Revision comparison data:
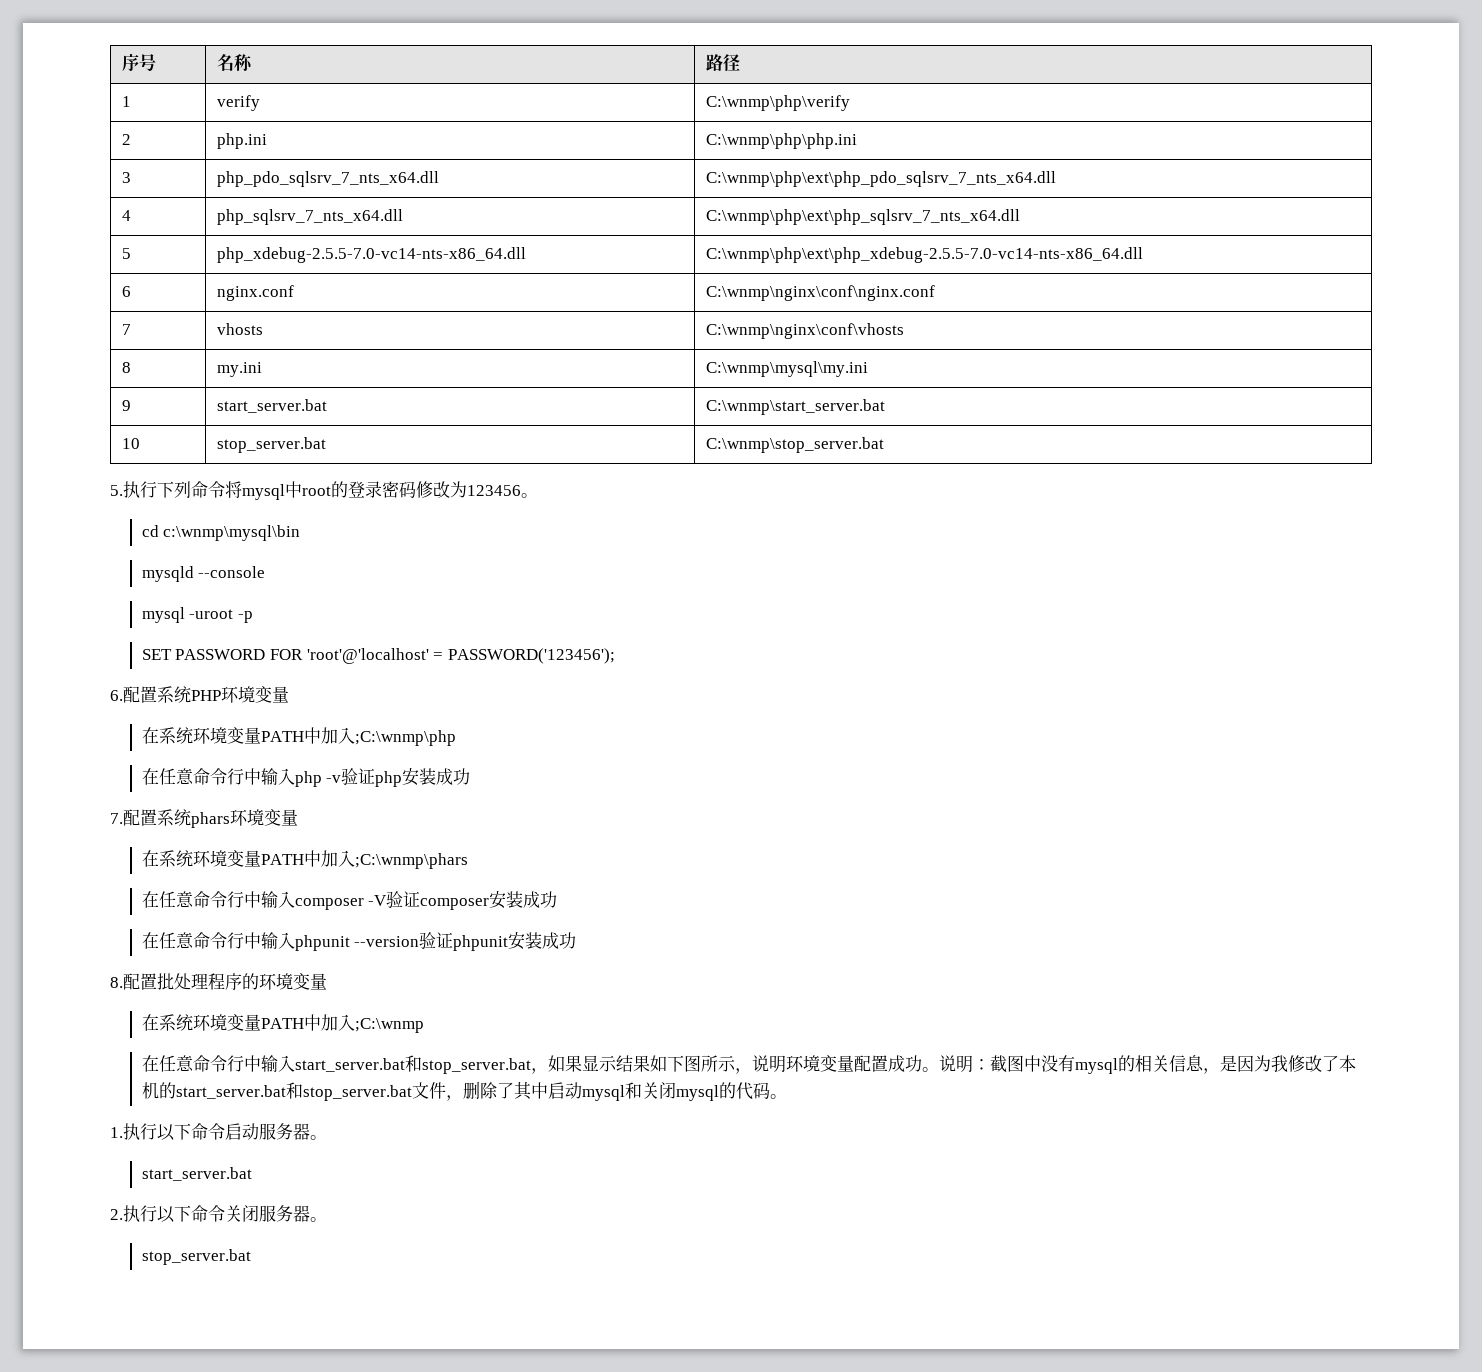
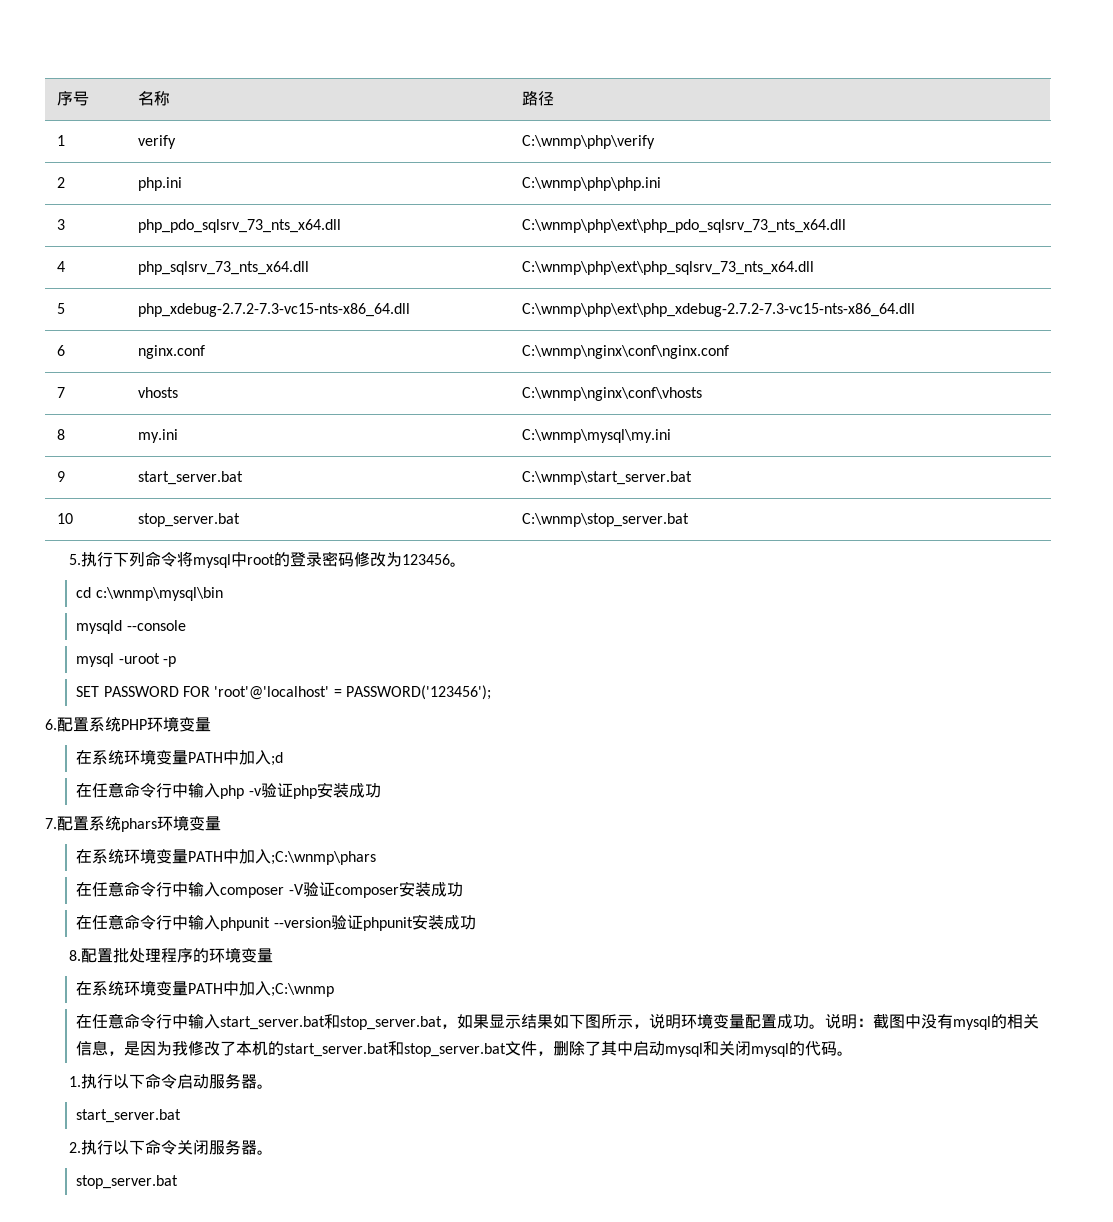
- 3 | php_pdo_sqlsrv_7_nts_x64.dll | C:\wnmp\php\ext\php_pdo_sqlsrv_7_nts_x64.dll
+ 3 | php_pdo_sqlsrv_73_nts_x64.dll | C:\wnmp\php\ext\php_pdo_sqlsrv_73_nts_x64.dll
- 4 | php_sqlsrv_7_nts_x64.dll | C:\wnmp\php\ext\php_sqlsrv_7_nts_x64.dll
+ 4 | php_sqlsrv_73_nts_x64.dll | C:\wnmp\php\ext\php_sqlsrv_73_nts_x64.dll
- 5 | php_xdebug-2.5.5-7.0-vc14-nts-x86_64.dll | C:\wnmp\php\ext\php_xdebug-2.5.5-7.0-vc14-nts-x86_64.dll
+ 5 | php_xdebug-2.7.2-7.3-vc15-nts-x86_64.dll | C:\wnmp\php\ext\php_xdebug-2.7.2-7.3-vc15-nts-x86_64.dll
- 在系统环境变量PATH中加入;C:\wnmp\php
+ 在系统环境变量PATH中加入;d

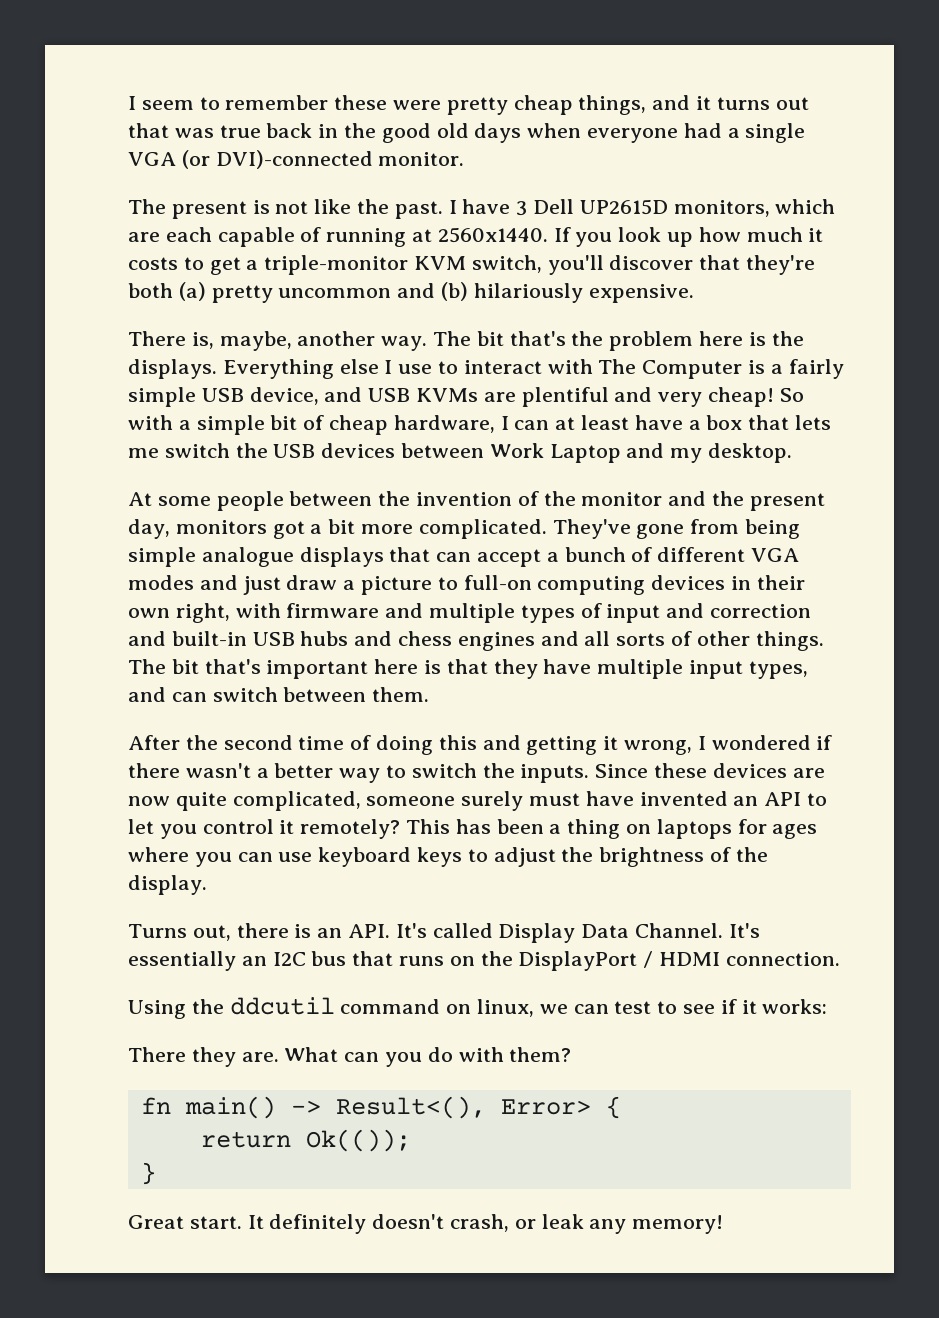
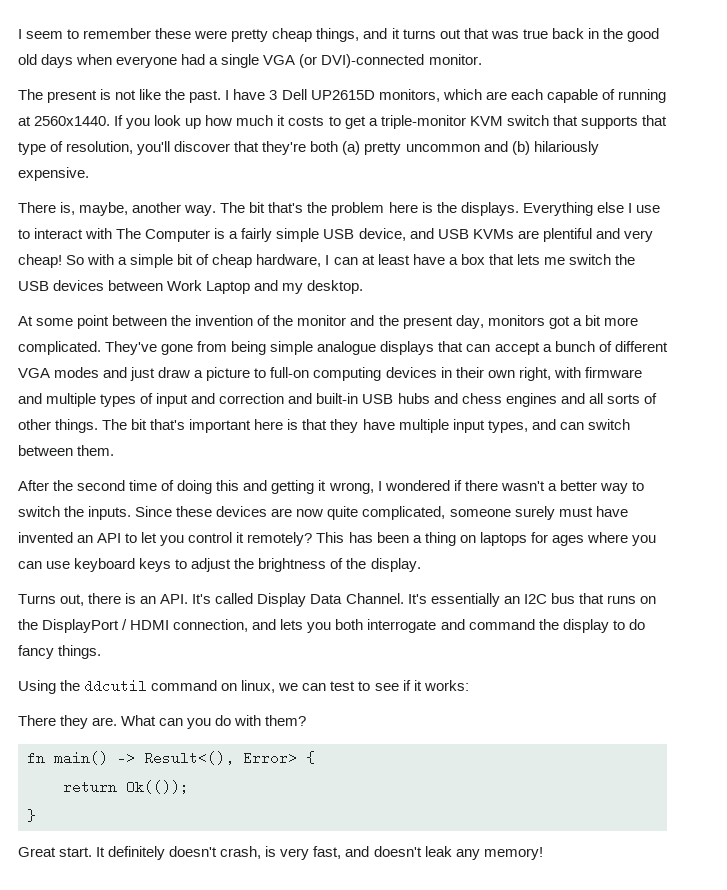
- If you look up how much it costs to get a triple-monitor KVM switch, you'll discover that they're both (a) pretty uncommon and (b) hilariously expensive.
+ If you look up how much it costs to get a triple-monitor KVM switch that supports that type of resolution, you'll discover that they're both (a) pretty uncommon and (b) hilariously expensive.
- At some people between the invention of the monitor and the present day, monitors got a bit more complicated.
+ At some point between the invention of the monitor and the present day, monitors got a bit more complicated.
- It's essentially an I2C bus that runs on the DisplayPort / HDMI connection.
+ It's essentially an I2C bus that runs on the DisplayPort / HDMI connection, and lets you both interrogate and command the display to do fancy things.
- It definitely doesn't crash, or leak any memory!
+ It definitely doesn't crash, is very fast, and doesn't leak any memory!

§ Required work
Across the data, find each line that has "在系统环境变量PATH中加入" in it and copy that line.

§ Answer section
- 在系统环境变量PATH中加入;C:\wnmp\php
+ 在系统环境变量PATH中加入;d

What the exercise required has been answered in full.